Corriere della Sera, 7 aprile 2023
Stop ai pensionati d’oro
La telefonata di Silvio Berlusconi alla premier e a Salvini, lo scontro sul decreto siccità, la norma (poi saltata) che puntava a salvare i «pensionati d’oro» della pubblica amministrazione e la cautela sulle nomine ai vertici di Consob e dell’agenzia Sport e Salute. Consiglio dei ministri intenso, quello di ieri.
È sera quando fonti di governo fanno trapelare la tensione che ha contrapposto il vicepremier leghista e il ministro dell’Agricoltura, seccato perché Salvini avrebbe provato a «mettere il cappello» su un provvedimento che anche Francesco Lollobrigida ha fortemente voluto. Ai meloniani non è sfuggito il silenzio dei vertici della Lombardia a guida leghista sull’istituzione della cabina di regia coordinata dal leader del Carroccio e più d’uno ha insinuato: «I mal di pancia leghisti sono contro il decreto o contro Salvini?».
Martedì il Consiglio dei ministri tornerà a riunirsi e torneranno sul tavolo le questioni irrisolte, a cominciare dalle nomine dei vertici Consob e dalla riforma di Sport e Salute: il ministro Andrea Abodi era pronto e forse aveva anche in mente il sostituto di Vito Cozzoli.
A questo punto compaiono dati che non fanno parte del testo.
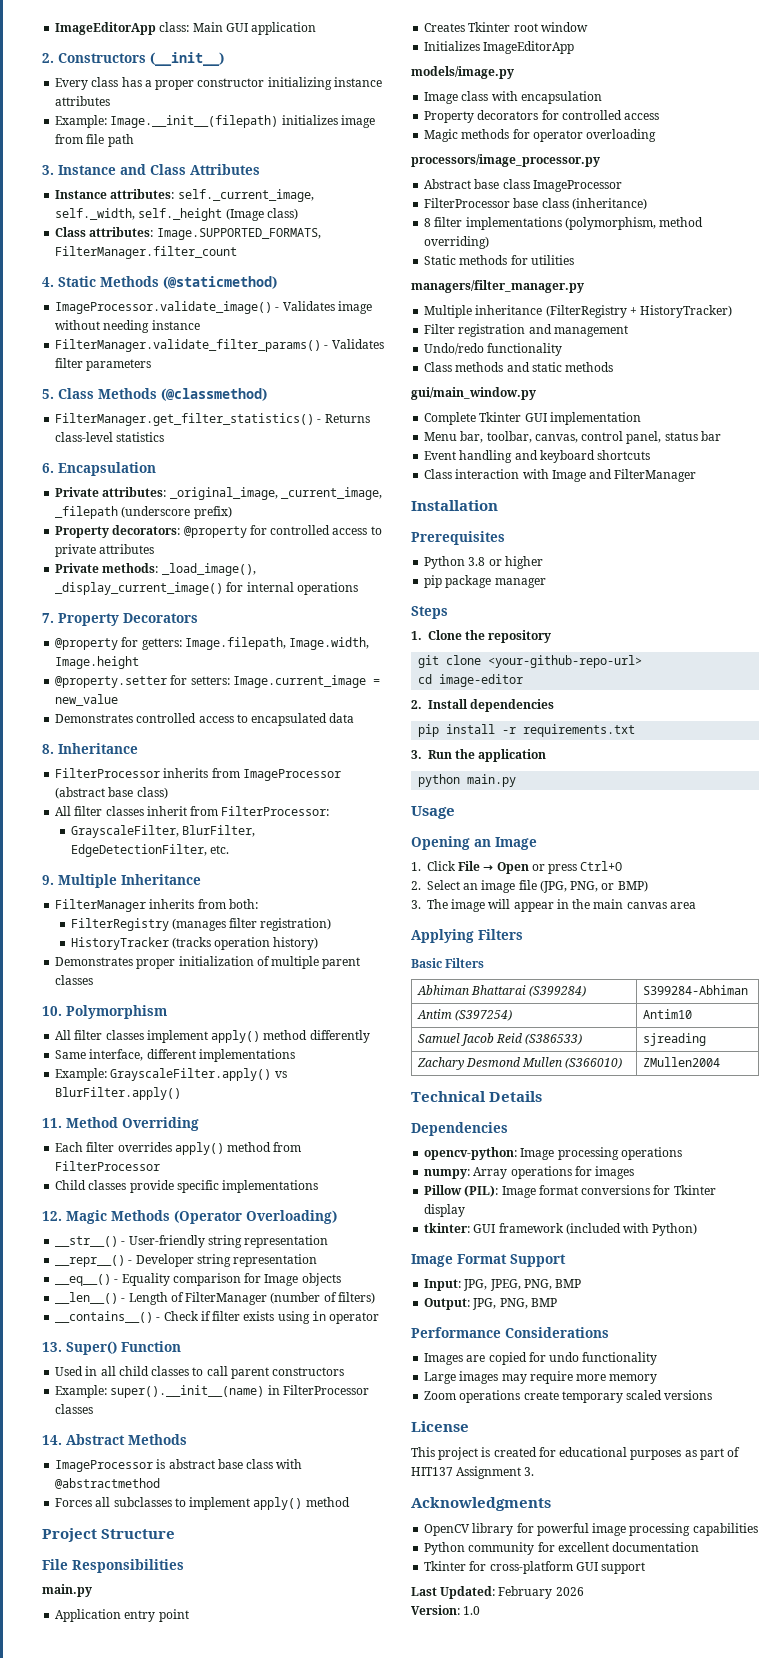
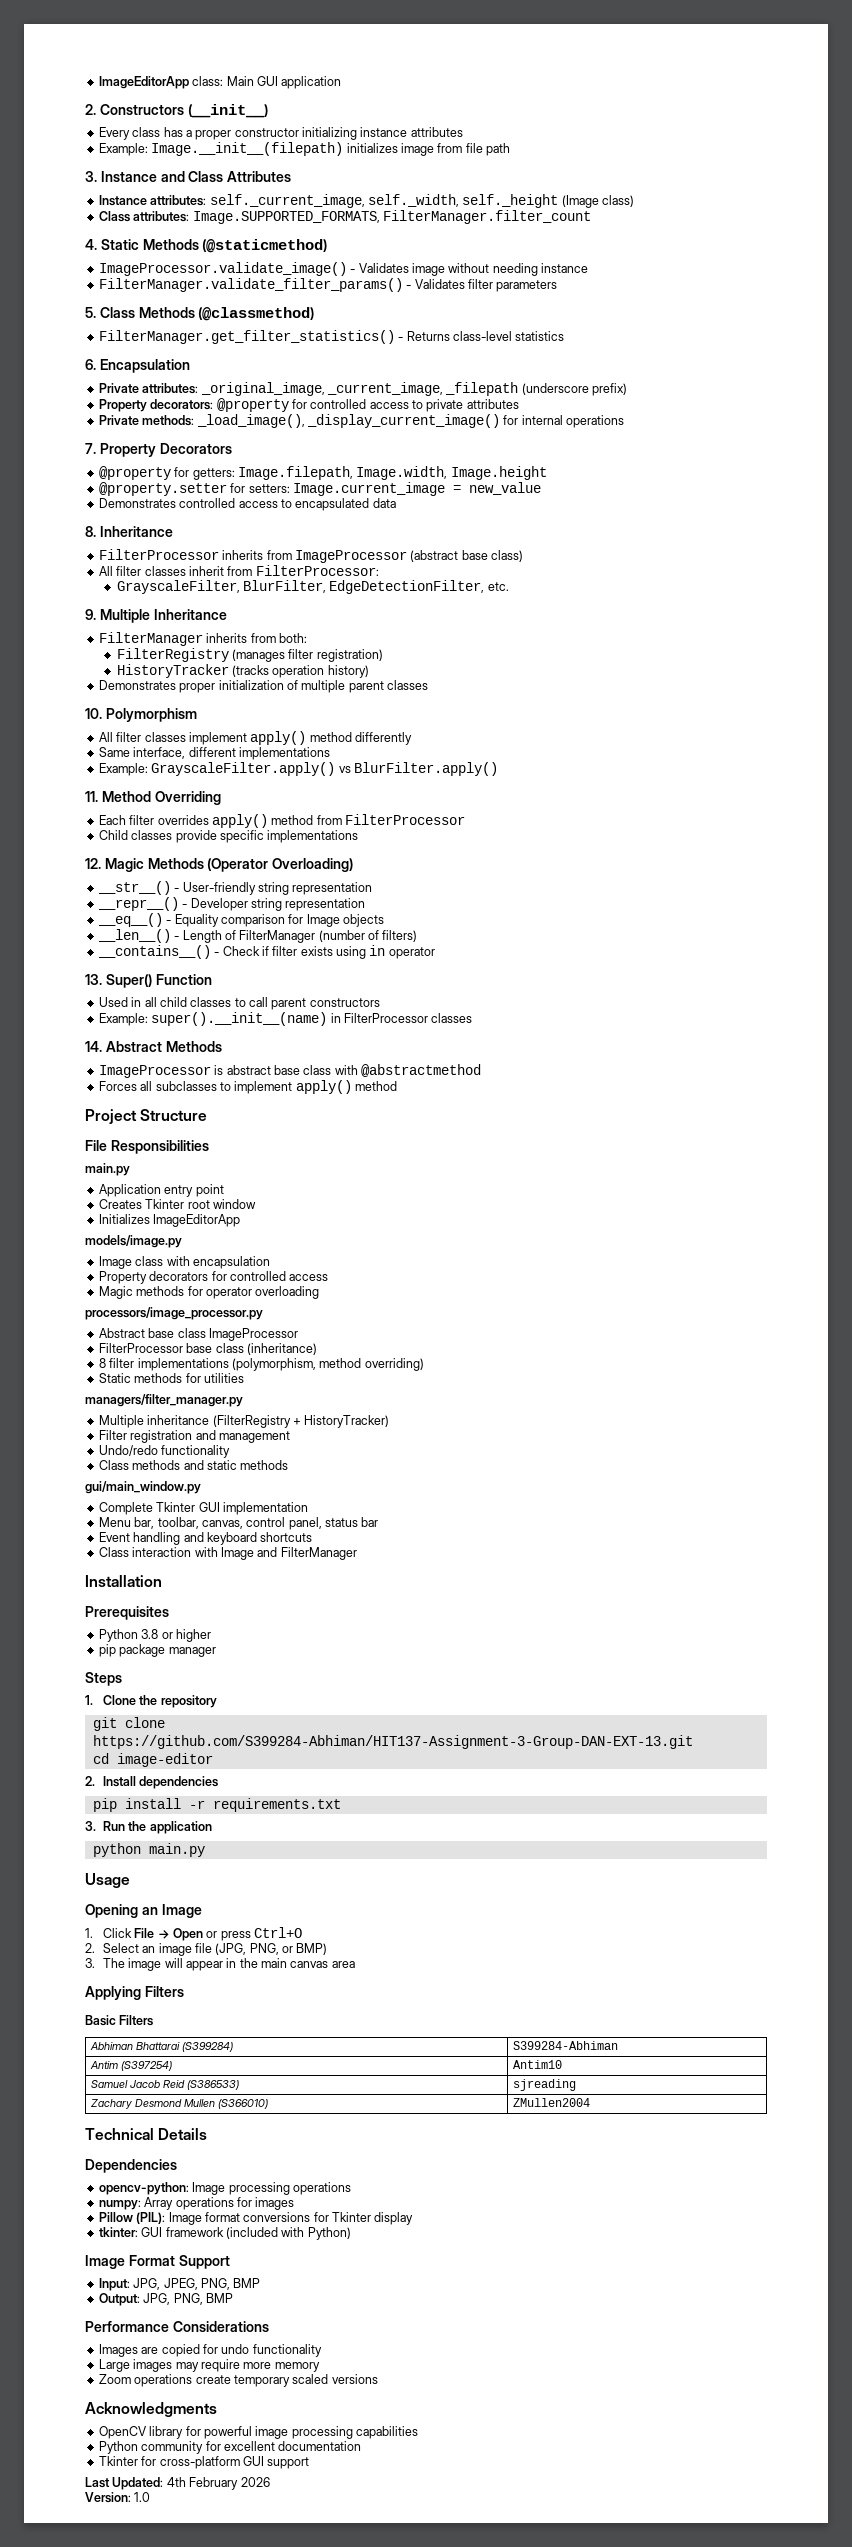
- git clone <your-github-repo-url>
+ git clone https://github.com/S399284-Abhiman/HIT137-Assignment-3-Group-DAN-EXT-13.git
- License
- This project is created for educational purposes as part of HIT137 Assignment 3.
- Last Updated: February 2026
+ Last Updated: 4th February 2026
Ma, senza polemica e con spirito costruttivo, il vicepremier Antonio Tajani ha chiesto di prender tempo perché in pre-consiglio il tema non era stato affrontato. E perché pare che un invito alla cautela sia arrivato anche dal Quirinale.
A cadere nel Cdm di ieri è stato anche il vecchio Enit, l’ente nazionale del turismo che la ministra Daniela Santanché ha voluto rifondare in Enit Spa. Ed è fallito il tentativo di una parte del governo di consentire un altro giro di giostra ai pensionati e pensionandi «d’oro» ai vertici della Pa, cancellando gli effetti della legge di Marianna Madia del 2014. Diversi ministri ci lavoravano da giorni sottotraccia. Attraverso le limature dei tecnici speravano di riuscire a infilare nel decreto sulla Pa la possibilità di affidare incarichi retribuiti ai dirigenti pensionati e di trattenere in servizio i pensionandi: una norma che avrebbe riguardato tutte le amministrazioni coinvolte nella realizzazione del Piano nazionale di ripresa e resilienza.
Quando Giorgia Meloni comincia a parlare il leader della Lega ancora non è arrivato. E quel che la premier afferma davanti ai «big» del governo è l’esatto contrario di quanto Salvini aveva sperato di sentirle dire. «Comprendo che alcuni di voi vorrebbero trattenere in servizio persone di grande esperienza con le quali hanno costruito un rapporto di fiducia, ma gli italiani non capirebbero – ferma i giochi Meloni – Dobbiamo fare tutti un sacrificio».
Il sottosegretario alla presidenza, Alfredo Mantovano, nelle riunioni riservate si era messo di traverso perché «bisogna fare largo ai giovani». E Meloni davanti ai ministri condivide le ragioni dello stop. «Io sono contraria, per una questione di buon senso – ammonisce la premier senza troppo girarci attorno —. Sarebbe ingiusto nei confronti di tanti laureati che hanno studiato e hanno le carte in regola per ricoprire incarichi di vertice nella macchina pubblica. Se rimettiamo il tappo, poi non lamentiamoci se i migliori se ne vanno all’estero». Raccontano che Tajani abbia annuito («è giusto far arrivare i giovani») e che il ministro competente, Paolo Zangrillo, vista la determinazione della leader di Fratelli d’Italia, non abbia replicato. Salvini è arrivato in tempo per dare il via libera al decreto, senza quelle norme che avrebbero in parte contraddetto gli sforzi della Lega per anticipare l’età pensionabile degli italiani e favorire il ricambio generazionale.